In Waldau, Wölfli was familiar with the asylum library and read many of the books available in it. The library contained books with travel descriptions and edifying devotional literature, as well as daily and weekly newspapers, monthly magazines (among others, „Garten-Laube“ and „Daheim“), a humorous magazine of witticisms, and various almanacs. One of the sources Wölfli used most was the illustrated magazine „Über Land und Meer“, which he quotes again and again. He cites the passages and illustrations that interested him, indicating the exact year, volume, title, and page. It is important to note that Wölfli used these illustrations exclusively as sources of information and stimulation for his texts and not as models for his illustrations. On the other hand, „Über Land und Meer“ and its layout on the whole served as his model for the design of his Book in regard to title, data about editor, author, printer, place of publication and the page numbers on the individual volumes. Wölfli himself lists other sources: „Album illustré du reseau des chemins de fer Suisse“, „Die Garten-Laube“, „Der Planet Erde und seine Eigenschaften“. Wölfli binds a brochure of „Brehm's Tierleben“ into the beginning of Book 10. In this publication he found information about exotic animal species and lists of names, for which he developed a great passion. Single issues of weekly magazines, brochures, and almanacs were found in Wölfli's belongings: „Deutsche Romanbibliothek“, „L'Illustration“, „Berner Heim“, „Berner Woche in Wort und Bild“ and the calendar „Mission Romande“.

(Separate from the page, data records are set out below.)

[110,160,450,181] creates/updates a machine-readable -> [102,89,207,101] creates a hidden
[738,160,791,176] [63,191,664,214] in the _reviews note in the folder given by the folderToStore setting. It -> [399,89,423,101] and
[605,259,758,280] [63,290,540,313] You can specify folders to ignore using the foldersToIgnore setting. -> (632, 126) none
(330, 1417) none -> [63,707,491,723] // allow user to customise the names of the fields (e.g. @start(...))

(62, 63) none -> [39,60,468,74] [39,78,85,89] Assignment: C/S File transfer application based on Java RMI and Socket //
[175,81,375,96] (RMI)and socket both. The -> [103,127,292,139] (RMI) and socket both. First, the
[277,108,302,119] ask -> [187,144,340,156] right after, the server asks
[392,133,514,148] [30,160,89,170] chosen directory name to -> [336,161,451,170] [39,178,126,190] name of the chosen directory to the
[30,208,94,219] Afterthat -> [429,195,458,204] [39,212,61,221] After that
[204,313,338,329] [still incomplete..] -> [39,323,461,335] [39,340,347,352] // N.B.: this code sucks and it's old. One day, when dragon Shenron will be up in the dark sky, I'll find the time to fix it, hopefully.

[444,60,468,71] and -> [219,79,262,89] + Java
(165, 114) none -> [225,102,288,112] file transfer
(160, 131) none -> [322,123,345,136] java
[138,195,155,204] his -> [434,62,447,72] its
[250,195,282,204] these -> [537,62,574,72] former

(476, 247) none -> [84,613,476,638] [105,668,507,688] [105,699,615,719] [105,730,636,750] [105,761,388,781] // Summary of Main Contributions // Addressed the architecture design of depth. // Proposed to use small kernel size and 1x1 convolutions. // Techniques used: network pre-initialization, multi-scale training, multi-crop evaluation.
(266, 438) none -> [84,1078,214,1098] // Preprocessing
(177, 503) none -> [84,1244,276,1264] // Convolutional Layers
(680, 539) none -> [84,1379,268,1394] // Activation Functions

In his study Adolf Wölfli als Leser, Ralph Schroeder reports finding in the Waldau library a book titled „Reise einer Schweizerin um die Welt“ [Travels of a Swiss woman around the world], by Cäcilie von Rody, published in 1903, acquired by Waldau in 1904. Wölfli must have read this book. It shows striking parallels to his descriptions of the travel route to America, of New York and other North American places, as well as the names of persons which occur in Wölfli's Book. According to Ralph Schroeder and Dieter Schwarz, Swiss schoolbooks that included descriptions, tables, poems, and prayers were a most important literary source for Wölfli. He quotes them from memory throughout his narrative work. Many of the themes that preoccupied Wölfli were also of general interest at the time and were emphasized in the popular illustrated magazines: accidents, catastrophes, floods, collapsing bridges, sports festivals, music societies, descriptions of foreign countries, balloon launchings, the Swiss hotel industry, automatic machines, and so on.